→ **Instructions for the task**
Please copy exactly the part of the records below that opens with the line containing "67px; flex: none;" and closes with the line containing "-258,21 +258,21 @@", leaving out any pictures.
:: Materials provided ::
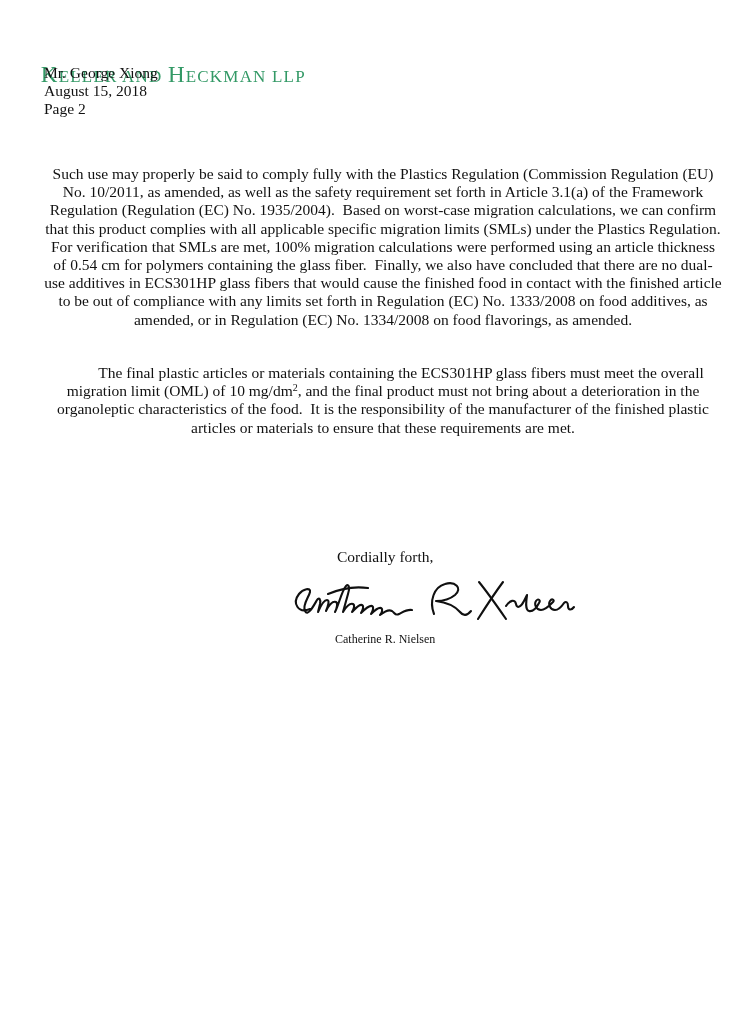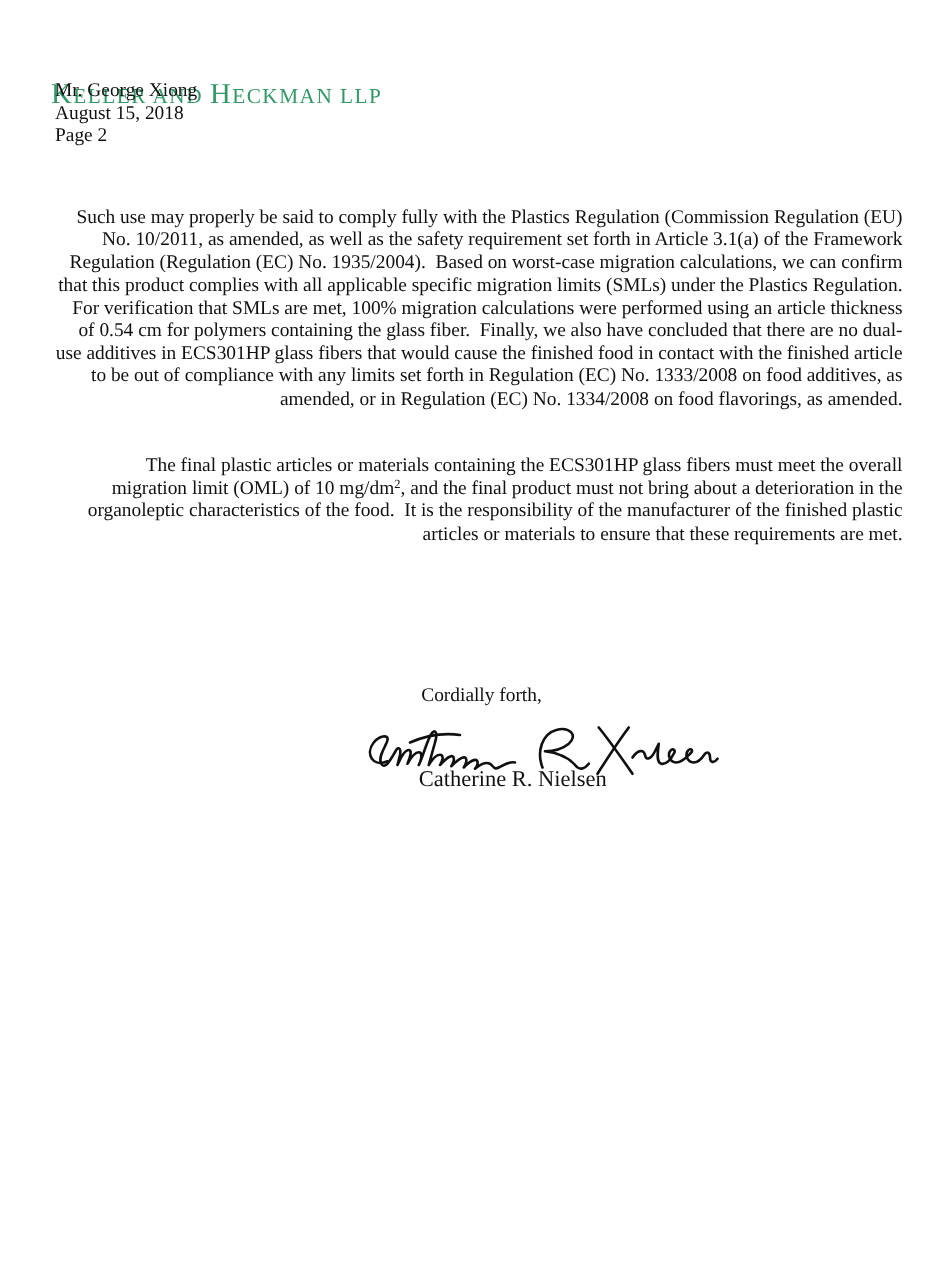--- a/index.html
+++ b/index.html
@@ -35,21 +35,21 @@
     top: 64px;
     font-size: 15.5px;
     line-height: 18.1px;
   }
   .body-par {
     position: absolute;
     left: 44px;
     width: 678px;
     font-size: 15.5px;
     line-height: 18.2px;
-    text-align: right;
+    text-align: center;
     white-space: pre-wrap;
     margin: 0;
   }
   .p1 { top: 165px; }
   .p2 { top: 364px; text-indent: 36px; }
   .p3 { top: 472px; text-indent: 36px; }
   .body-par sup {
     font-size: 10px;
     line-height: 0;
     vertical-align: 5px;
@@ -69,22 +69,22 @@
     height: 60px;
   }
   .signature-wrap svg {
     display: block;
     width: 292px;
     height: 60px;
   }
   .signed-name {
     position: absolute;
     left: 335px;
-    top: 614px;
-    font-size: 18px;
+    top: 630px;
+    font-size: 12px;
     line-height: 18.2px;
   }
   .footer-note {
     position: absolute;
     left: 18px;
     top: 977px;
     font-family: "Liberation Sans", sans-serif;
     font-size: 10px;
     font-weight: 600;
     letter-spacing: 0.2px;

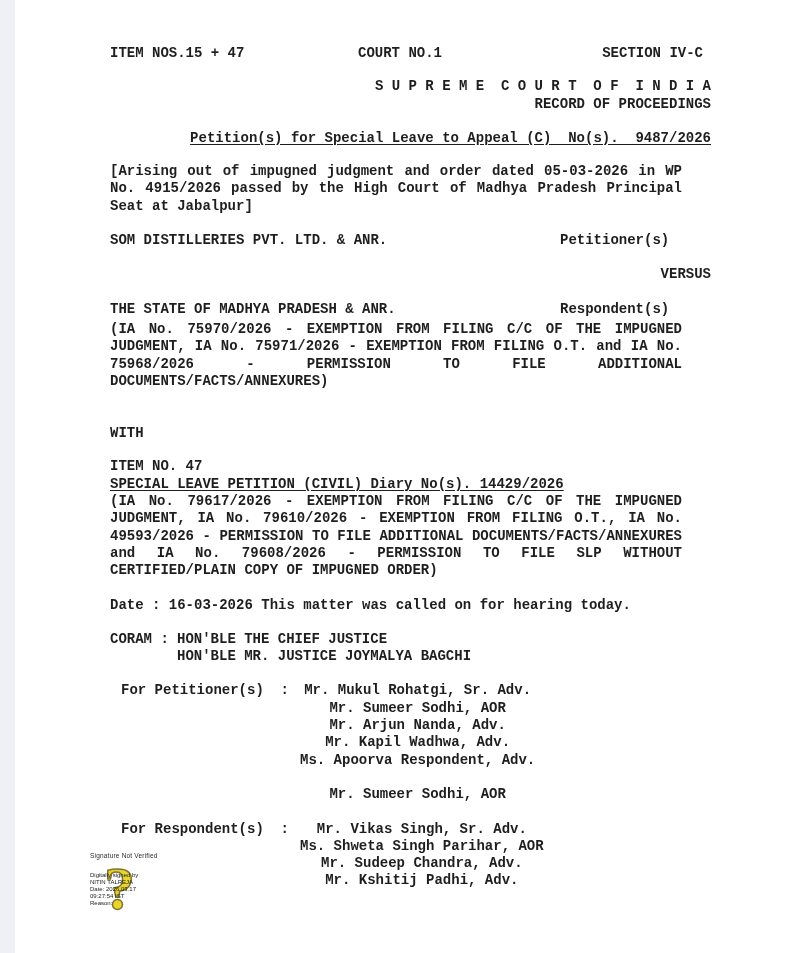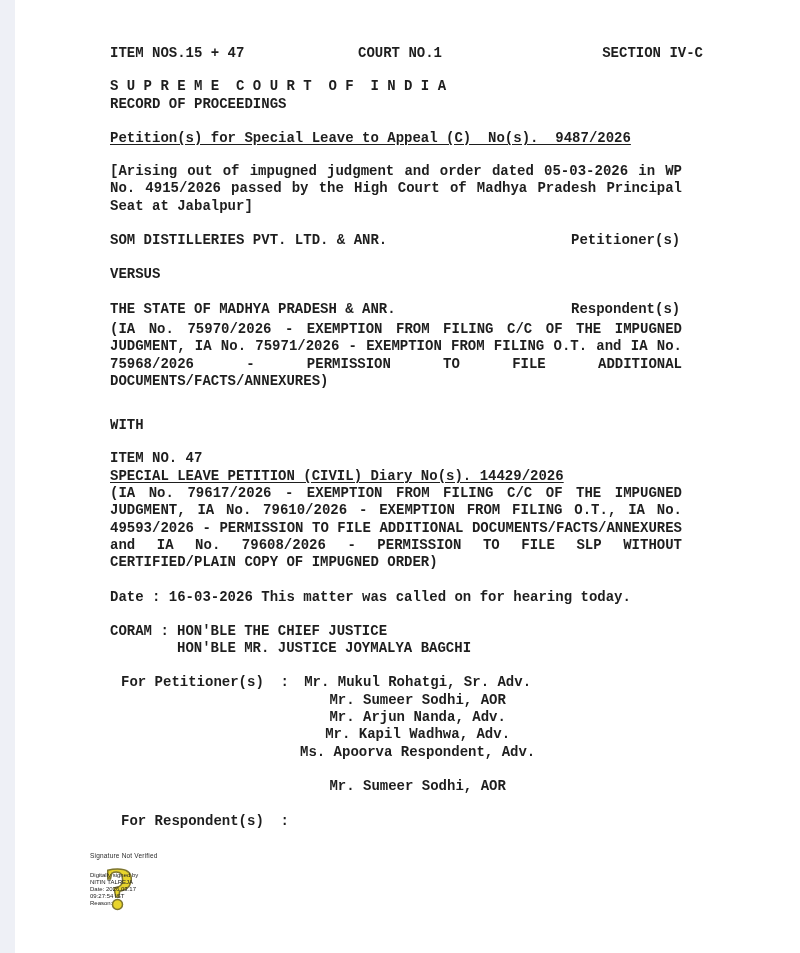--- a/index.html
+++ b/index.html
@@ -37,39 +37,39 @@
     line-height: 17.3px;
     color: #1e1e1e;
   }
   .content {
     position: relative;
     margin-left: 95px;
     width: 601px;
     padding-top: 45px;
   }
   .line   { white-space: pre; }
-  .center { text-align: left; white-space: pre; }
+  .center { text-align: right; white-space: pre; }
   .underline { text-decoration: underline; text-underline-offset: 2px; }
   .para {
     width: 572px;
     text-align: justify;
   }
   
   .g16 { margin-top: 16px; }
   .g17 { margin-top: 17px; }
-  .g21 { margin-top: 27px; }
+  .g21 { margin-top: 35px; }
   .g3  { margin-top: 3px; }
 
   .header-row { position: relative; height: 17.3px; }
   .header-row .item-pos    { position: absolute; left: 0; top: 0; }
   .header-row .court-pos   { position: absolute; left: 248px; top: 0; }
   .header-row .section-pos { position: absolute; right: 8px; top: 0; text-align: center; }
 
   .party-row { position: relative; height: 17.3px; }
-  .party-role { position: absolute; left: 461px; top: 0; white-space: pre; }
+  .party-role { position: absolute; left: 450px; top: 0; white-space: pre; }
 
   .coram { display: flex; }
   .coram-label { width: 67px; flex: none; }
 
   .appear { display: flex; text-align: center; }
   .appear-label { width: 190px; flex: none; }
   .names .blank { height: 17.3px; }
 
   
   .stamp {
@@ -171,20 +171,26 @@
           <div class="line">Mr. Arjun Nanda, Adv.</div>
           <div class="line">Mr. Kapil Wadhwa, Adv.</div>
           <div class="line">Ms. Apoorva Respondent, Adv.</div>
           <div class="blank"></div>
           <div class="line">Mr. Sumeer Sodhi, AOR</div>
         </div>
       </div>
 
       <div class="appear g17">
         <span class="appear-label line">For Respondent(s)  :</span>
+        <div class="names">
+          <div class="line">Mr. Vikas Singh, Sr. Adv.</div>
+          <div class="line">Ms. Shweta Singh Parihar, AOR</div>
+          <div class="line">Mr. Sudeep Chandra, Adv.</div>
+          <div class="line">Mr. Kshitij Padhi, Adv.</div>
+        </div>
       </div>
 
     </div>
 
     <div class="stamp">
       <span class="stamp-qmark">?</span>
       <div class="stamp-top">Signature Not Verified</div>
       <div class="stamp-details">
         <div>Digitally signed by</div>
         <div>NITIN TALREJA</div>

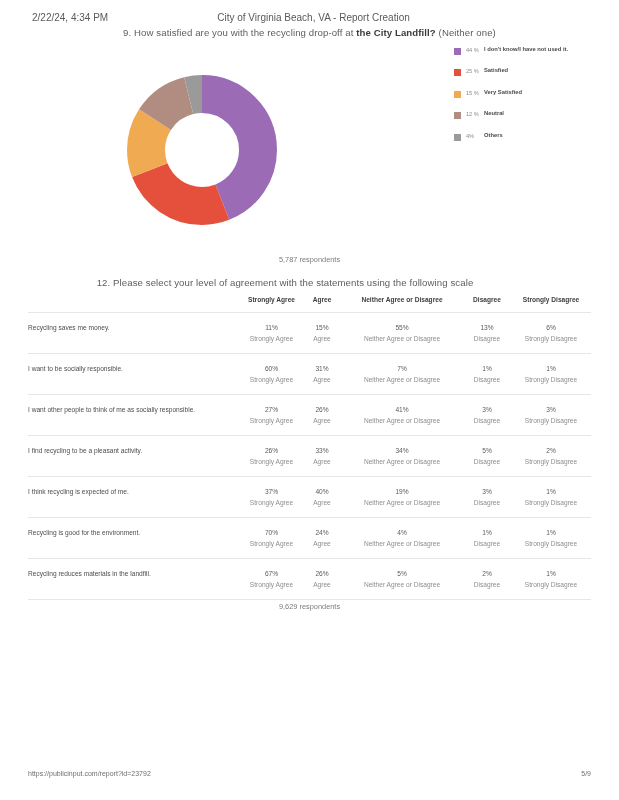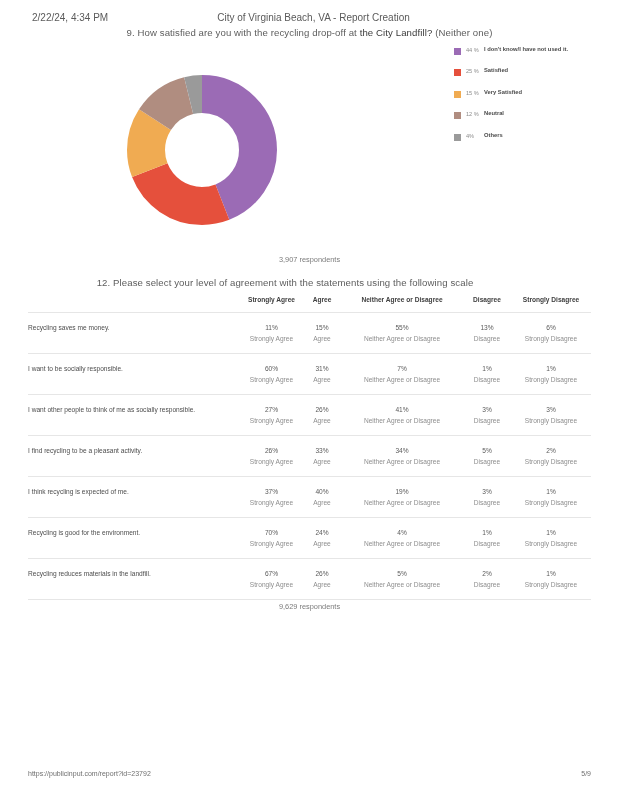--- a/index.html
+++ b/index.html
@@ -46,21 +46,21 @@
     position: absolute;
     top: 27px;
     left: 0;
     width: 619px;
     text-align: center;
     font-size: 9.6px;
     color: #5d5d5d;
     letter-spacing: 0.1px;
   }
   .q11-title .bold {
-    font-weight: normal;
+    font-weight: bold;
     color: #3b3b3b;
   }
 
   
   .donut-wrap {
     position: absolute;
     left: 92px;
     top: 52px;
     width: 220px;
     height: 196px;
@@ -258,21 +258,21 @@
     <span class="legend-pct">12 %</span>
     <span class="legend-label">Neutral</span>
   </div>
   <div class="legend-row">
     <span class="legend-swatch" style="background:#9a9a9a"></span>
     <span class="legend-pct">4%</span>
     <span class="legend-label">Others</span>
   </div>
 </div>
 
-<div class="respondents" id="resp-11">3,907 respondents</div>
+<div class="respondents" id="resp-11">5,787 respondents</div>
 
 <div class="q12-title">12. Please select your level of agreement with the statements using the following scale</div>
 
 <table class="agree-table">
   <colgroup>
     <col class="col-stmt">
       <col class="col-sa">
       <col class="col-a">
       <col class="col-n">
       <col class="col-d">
:::
→ **Output for this exercise**
   .coram-label { width: 67px; flex: none; }
 
   .appear { display: flex; text-align: center; }
   .appear-label { width: 190px; flex: none; }
   .names .blank { height: 17.3px; }
 
   
   .stamp {
@@ -171,20 +171,26 @@
           <div class="line">Mr. Arjun Nanda, Adv.</div>
           <div class="line">Mr. Kapil Wadhwa, Adv.</div>
           <div class="line">Ms. Apoorva Respondent, Adv.</div>
           <div class="blank"></div>
           <div class="line">Mr. Sumeer Sodhi, AOR</div>
         </div>
       </div>
 
       <div class="appear g17">
         <span class="appear-label line">For Respondent(s)  :</span>
+        <div class="names">
+          <div class="line">Mr. Vikas Singh, Sr. Adv.</div>
+          <div class="line">Ms. Shweta Singh Parihar, AOR</div>
+          <div class="line">Mr. Sudeep Chandra, Adv.</div>
+          <div class="line">Mr. Kshitij Padhi, Adv.</div>
+        </div>
       </div>
 
     </div>
 
     <div class="stamp">
       <span class="stamp-qmark">?</span>
       <div class="stamp-top">Signature Not Verified</div>
       <div class="stamp-details">
         <div>Digitally signed by</div>
         <div>NITIN TALREJA</div>

--- a/index.html
+++ b/index.html
@@ -46,21 +46,21 @@
     position: absolute;
     top: 27px;
     left: 0;
     width: 619px;
     text-align: center;
     font-size: 9.6px;
     color: #5d5d5d;
     letter-spacing: 0.1px;
   }
   .q11-title .bold {
-    font-weight: normal;
+    font-weight: bold;
     color: #3b3b3b;
   }
 
   
   .donut-wrap {
     position: absolute;
     left: 92px;
     top: 52px;
     width: 220px;
     height: 196px;
@@ -258,21 +258,21 @@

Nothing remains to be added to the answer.